GED-0301 160 mg Once Daily (QD) for 12 weeks GED-0301 160 mg Once Daily (QD) for 8 weeks followed by 4 weeks of placebo GED-0301 160 mg Once Daily (QD) for 4 weeks followed by 8 weeks of placebo Treatment assignment at baseline will be stratified via an Interactive Voice Response System (IVRS)/or an Interactive Web Response System (IWRS) based on previous exposure to TNF-α blockers (yes/no) and disease location (disease restricted to the terminal ileum and/or up to the mid transverse colon only, or disease involving at least 1 ulcerated segment distal to mid transverse colon). The number of subjects with previous exposure to TNF-α blockers is targeted to be approximately 40%. The number of subjects with disease involving distal to mid transverse colon is targeted to comprise approximately 50% of the study population.

The study will consist of 5 phases:

Screening Phase - up to 4 weeks Induction Phase - 12 weeks Eligible subjects will enter the Induction Phase at the Baseline Visit (Week 0/Induction Visit 1). Subjects will be assigned randomly to receive IP as described above.

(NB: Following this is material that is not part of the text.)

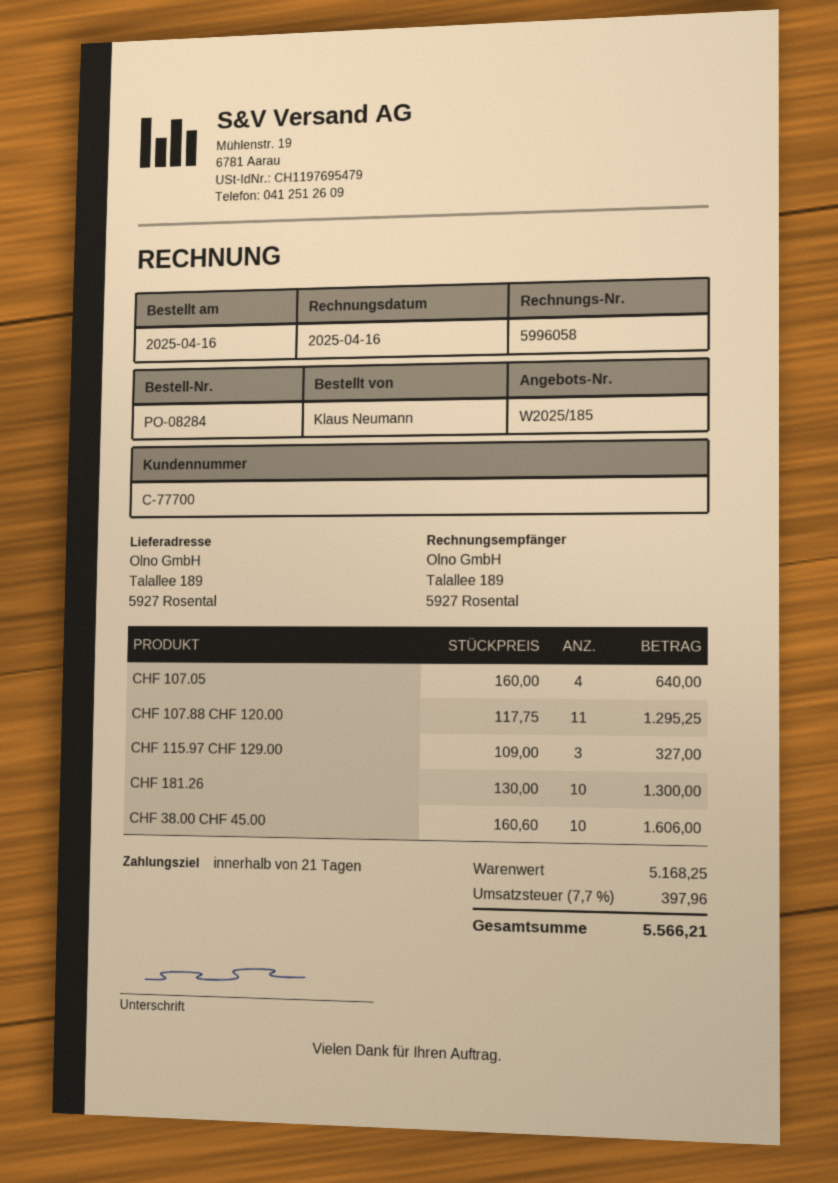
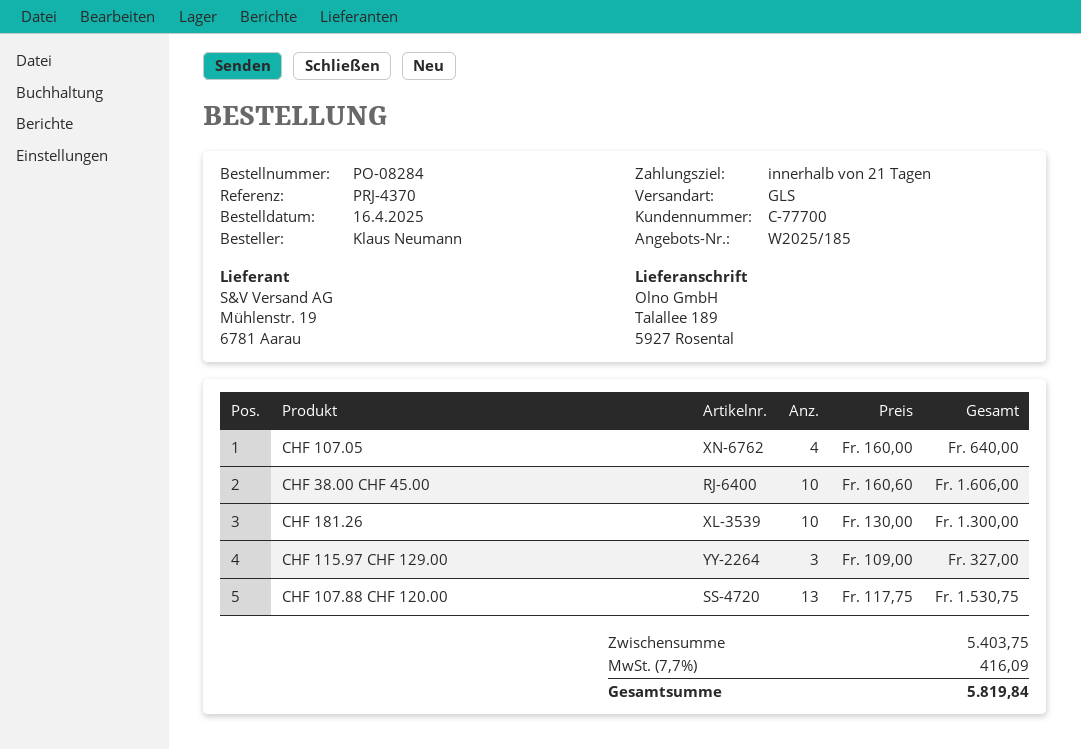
CHF 107.88 CHF 120.00: 11 x 117.75 = 1295.25 -> 13 x 117.75 = 1530.75
subtotal: 5168.25 -> 5403.75
tax: 7.7% = 397.96 -> 7.7% = 416.09
total: 5566.21 -> 5819.84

At Induction Week 12, subjects (responders) who achieve clinical remission, defined as a CDAI score \< 150, or clinical response, defined as a decrease from baseline of ≥ 100 points in Crohn's Disease Activity Index (CDAI) score, at any of the following Induction Visits (Weeks 4, 8 and/or Week 12) will enter the Observation Phase. The Observation Phase will have a duration of up to 52 weeks. Subjects who are unable to achieve clinical remission or clinical response (no responders) at the following Induction Visits (Weeks 4, 8 and Week 12), will be discontinued from the study. Subjects who enter the Observation Phase and were receiving corticosteroids at baseline will start tapering corticosteroids at the end of the Induction Phase (Induction Week 12).

Observation Phase - up to 52 weeks Subjects who enter the Observation Phase will be evaluated by CDAI score every 4 weeks. Subjects will not receive investigational product (IP) during the Observation Phase. Subjects who experience a partial loss of response or are unable to taper corticosteroids during the Observation Phase will enter the Extension Phase. Partial loss of response is defined as 2 consecutive visits with both a CDAI score ≥ 150 and an increase of CDAI score ≥ 50 points from the CDAI score at the visit when the subject was first a responder during the Induction Phase. Partial loss of response must be confirmed 2 to 4 weeks post initial identification of partial loss of response. Subjects who do not experience a partial loss of response until Observation Week 52 will have an end-of-study visit.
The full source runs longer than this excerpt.